**Action item:** Across the records that follow, give the number of lines containing the word "бирже" and nothing else.
※ ※ ※
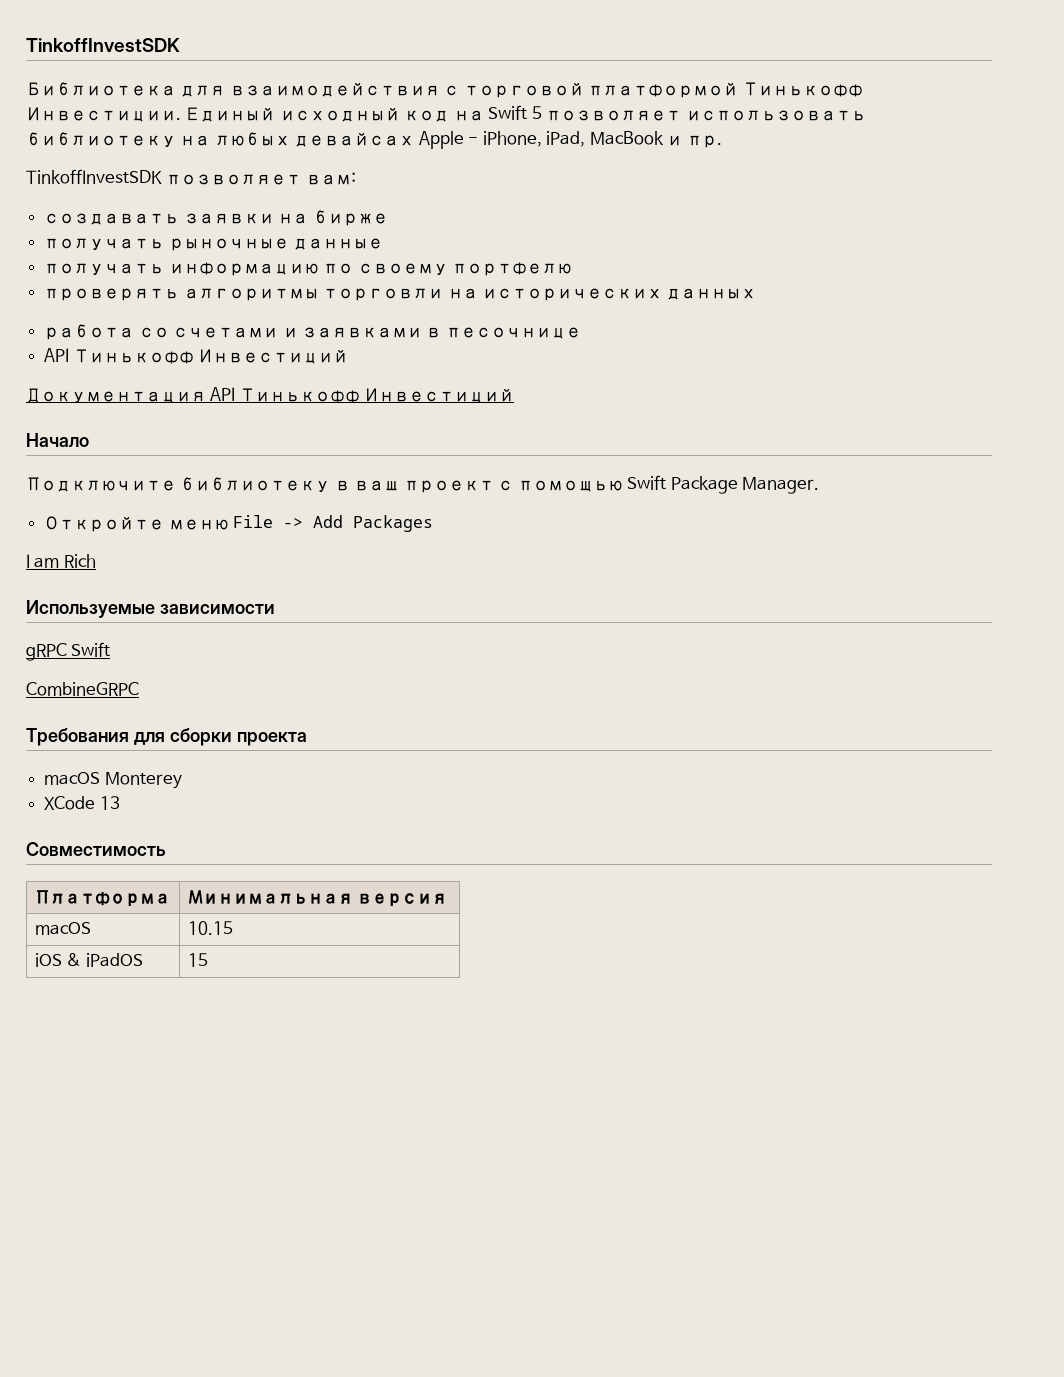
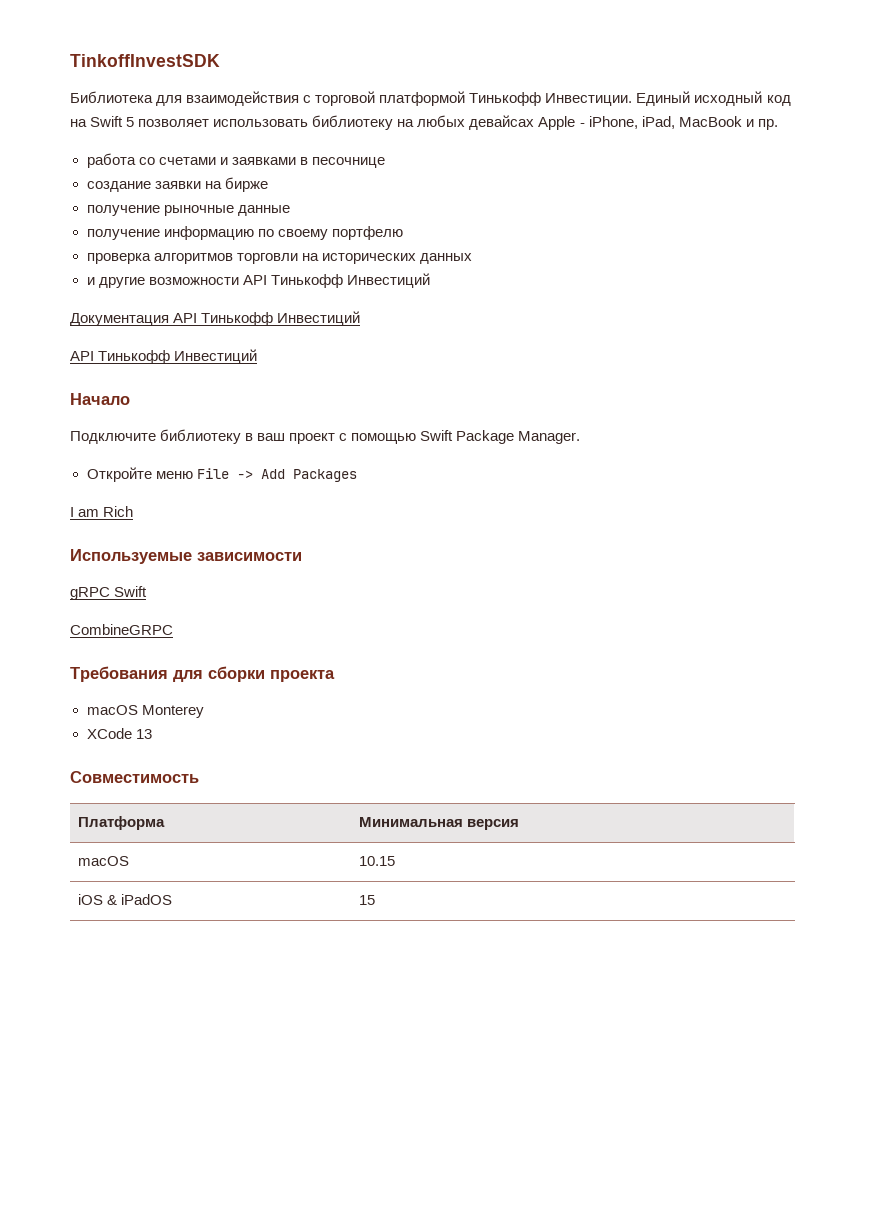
[26,169,356,185] [44,210,388,226] [44,238,384,251] [44,262,572,276] [44,288,757,301] // TinkoffInvestSDK позволяет вам: // создавать заявки на бирже // получать рыночные данные // получать информацию по своему портфелю // проверять алгоритмы торговли на исторических данных -> (778, 124) none
(581, 333) none -> [86,177,268,192] [86,205,290,216] [86,226,403,240] [86,253,472,264] [86,277,239,288] создание заявки на бирже // получение рыночные данные // получение информацию по своему портфелю // проверка алгоритмов торговли на исторических данных // и другие возможности
(515, 395) none -> [70,349,258,364] // API Тинькофф Инвестиций

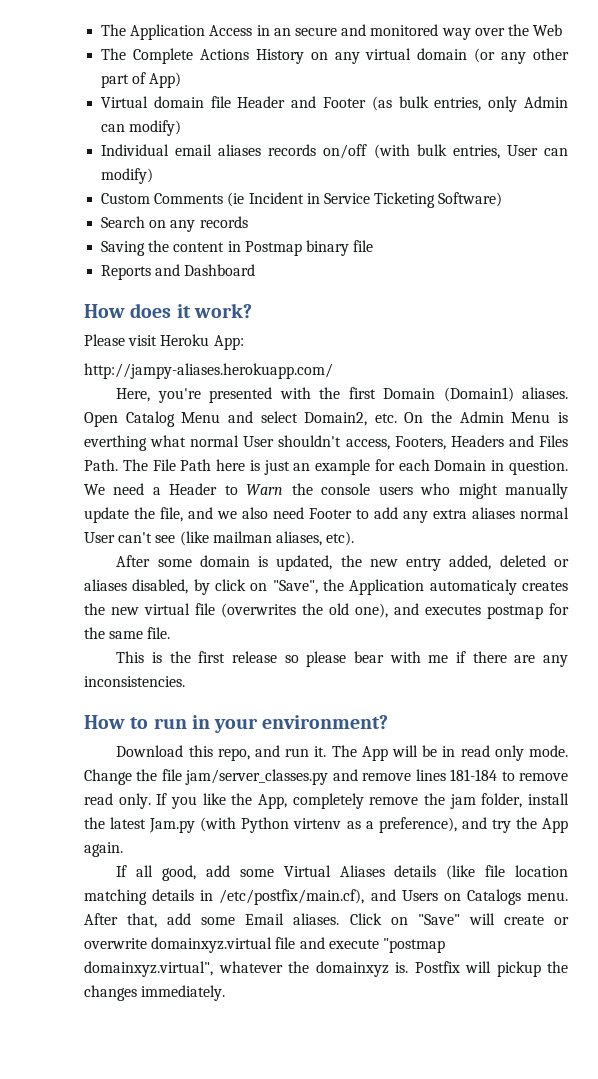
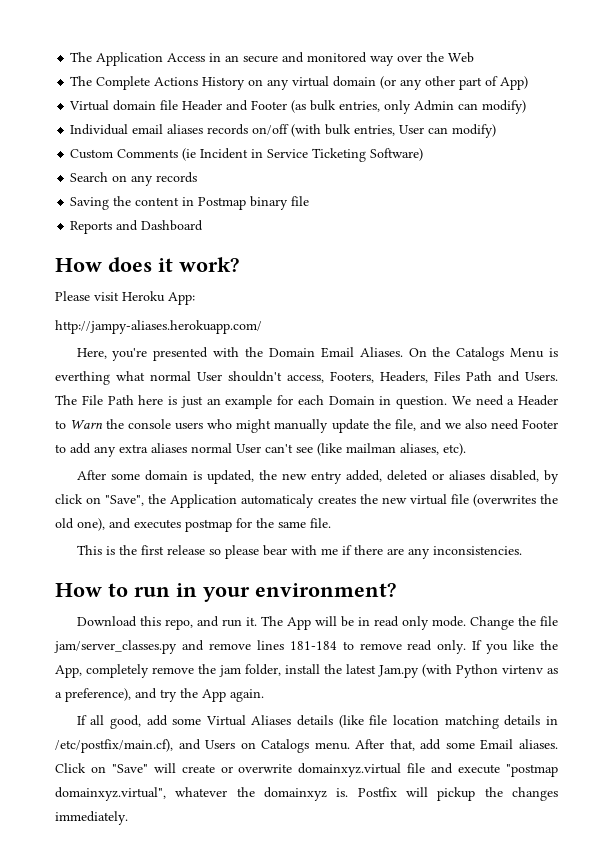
[348,387,568,402] [84,411,397,427] first Domain (Domain1) aliases. Open Catalog Menu and select Domain2, etc. -> [268,347,403,358] Domain Email Aliases.
[459,411,504,423] Admin -> [456,347,505,361] Catalogs
[450,435,568,447] [84,459,118,471] Headers and Files Path. -> [380,371,558,383] Headers, Files Path and Users.

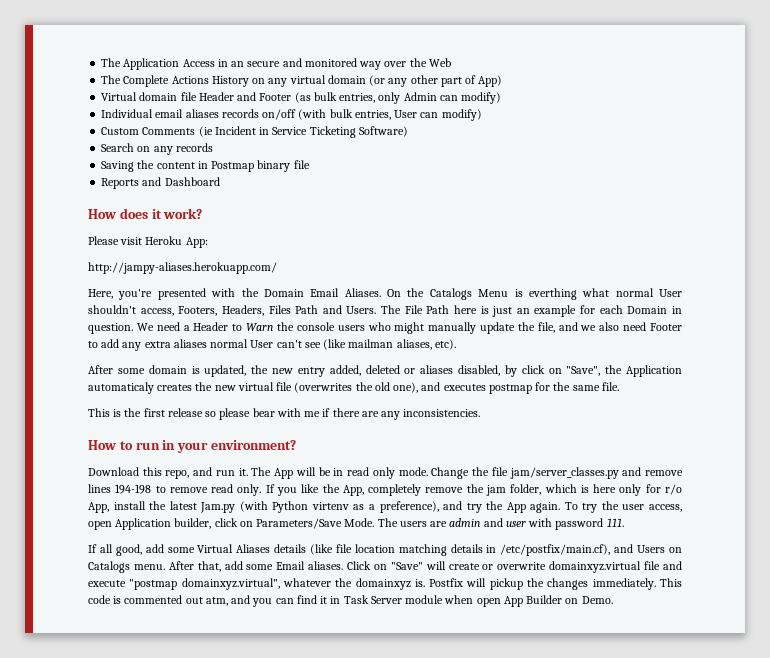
[289,641,337,650] 181-184 -> [115,484,152,494] 194-198
(281, 670) none -> [544,484,682,496] [88,502,109,513] which is here only for r/o App,
(264, 695) none -> [564,501,682,513] [88,518,624,530] To try the user access, open Application builder, click on Parameters/Save Mode. The users are admin and user with password 111.
(128, 818) none -> [660,578,683,587] [88,595,613,607] This code is commented out atm, and you can find it in Task Server module when open App Builder on Demo.

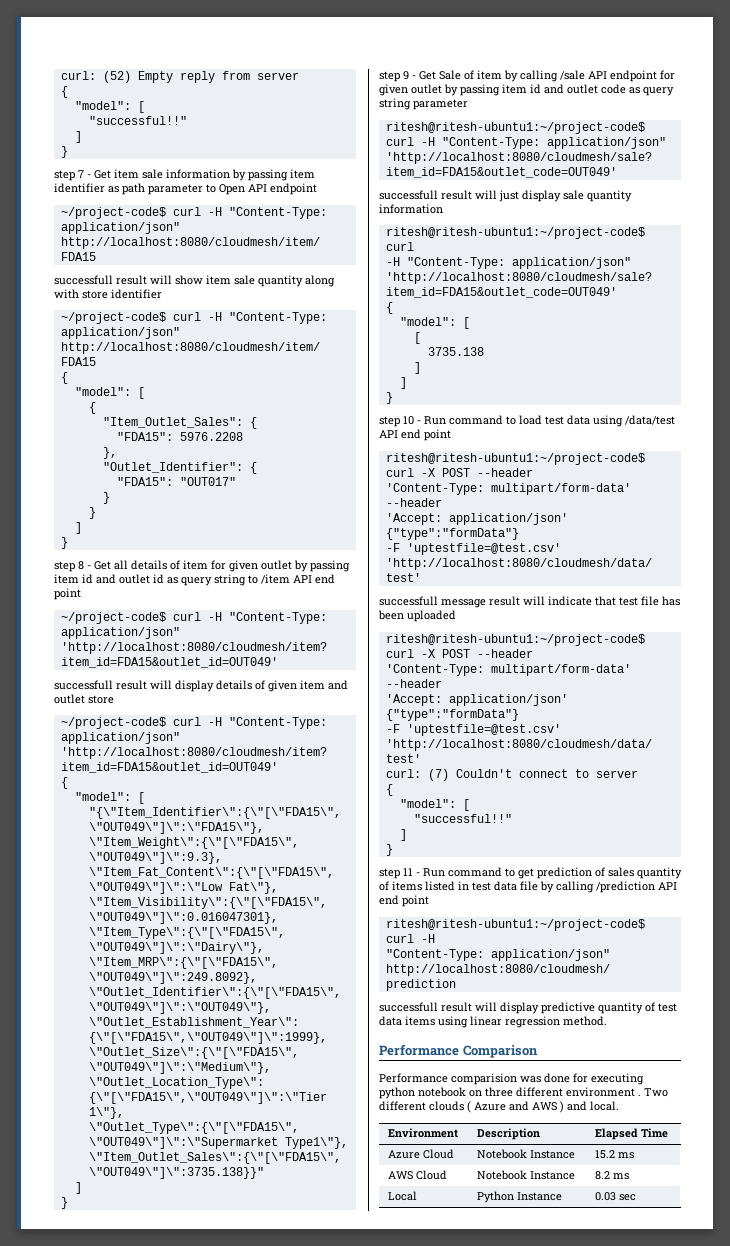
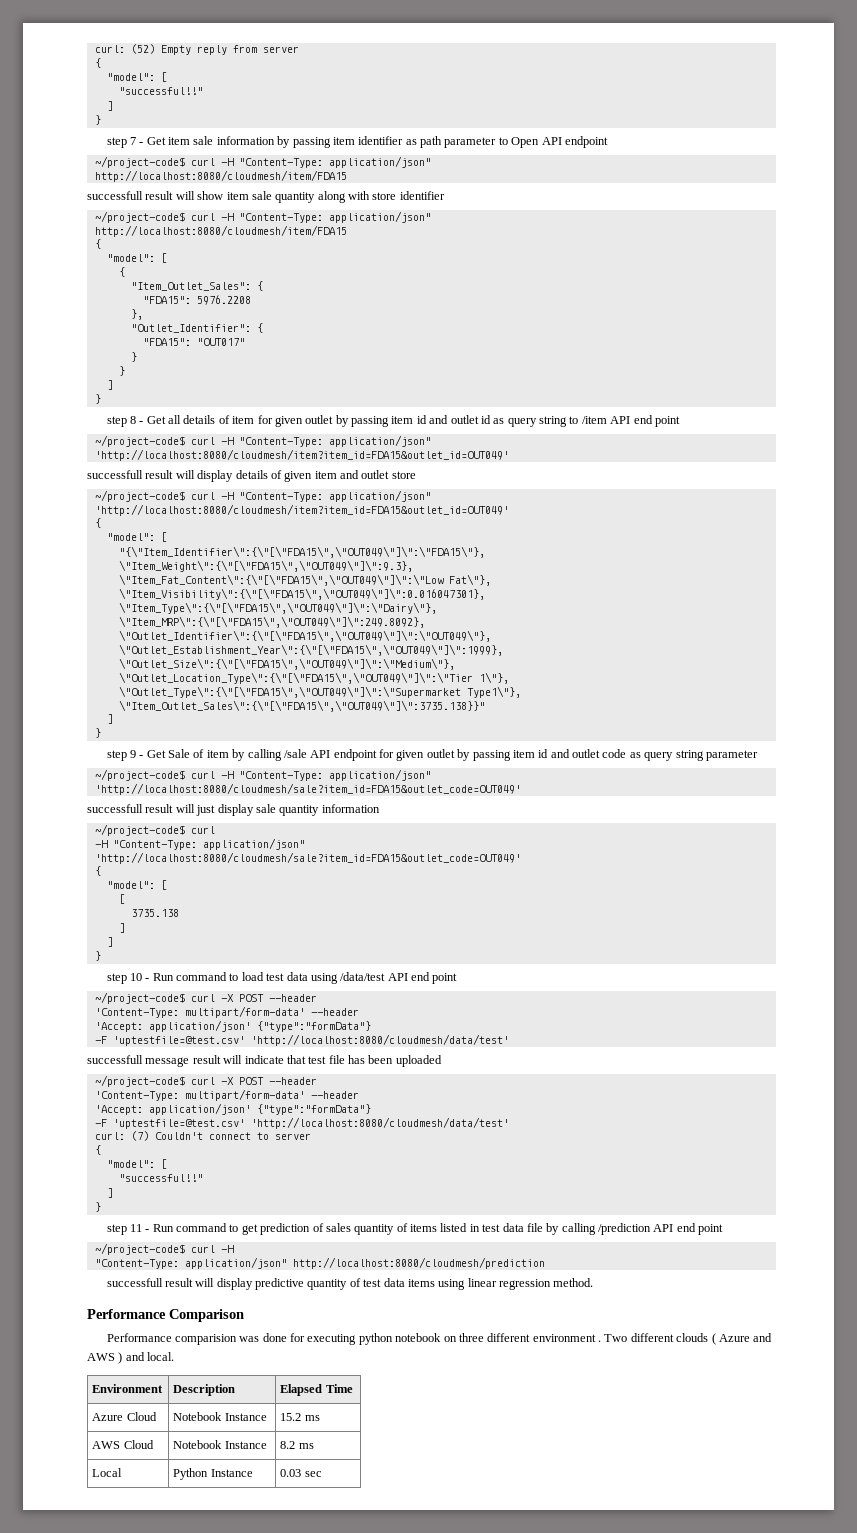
[385,122,645,134] ritesh@ritesh-ubuntu1:~/project-code$ -> [94,769,185,781] ~/project-code$
[385,227,645,239] ritesh@ritesh-ubuntu1:~/project-code$ -> [94,824,185,836] ~/project-code$
[385,453,645,465] ritesh@ritesh-ubuntu1:~/project-code$ -> [94,992,185,1004] ~/project-code$
[385,634,645,646] ritesh@ritesh-ubuntu1:~/project-code$ -> [94,1075,185,1087] ~/project-code$
[385,919,645,931] ritesh@ritesh-ubuntu1:~/project-code$ -> [94,1243,185,1255] ~/project-code$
※ ※ ※
**Exercise answer:** 2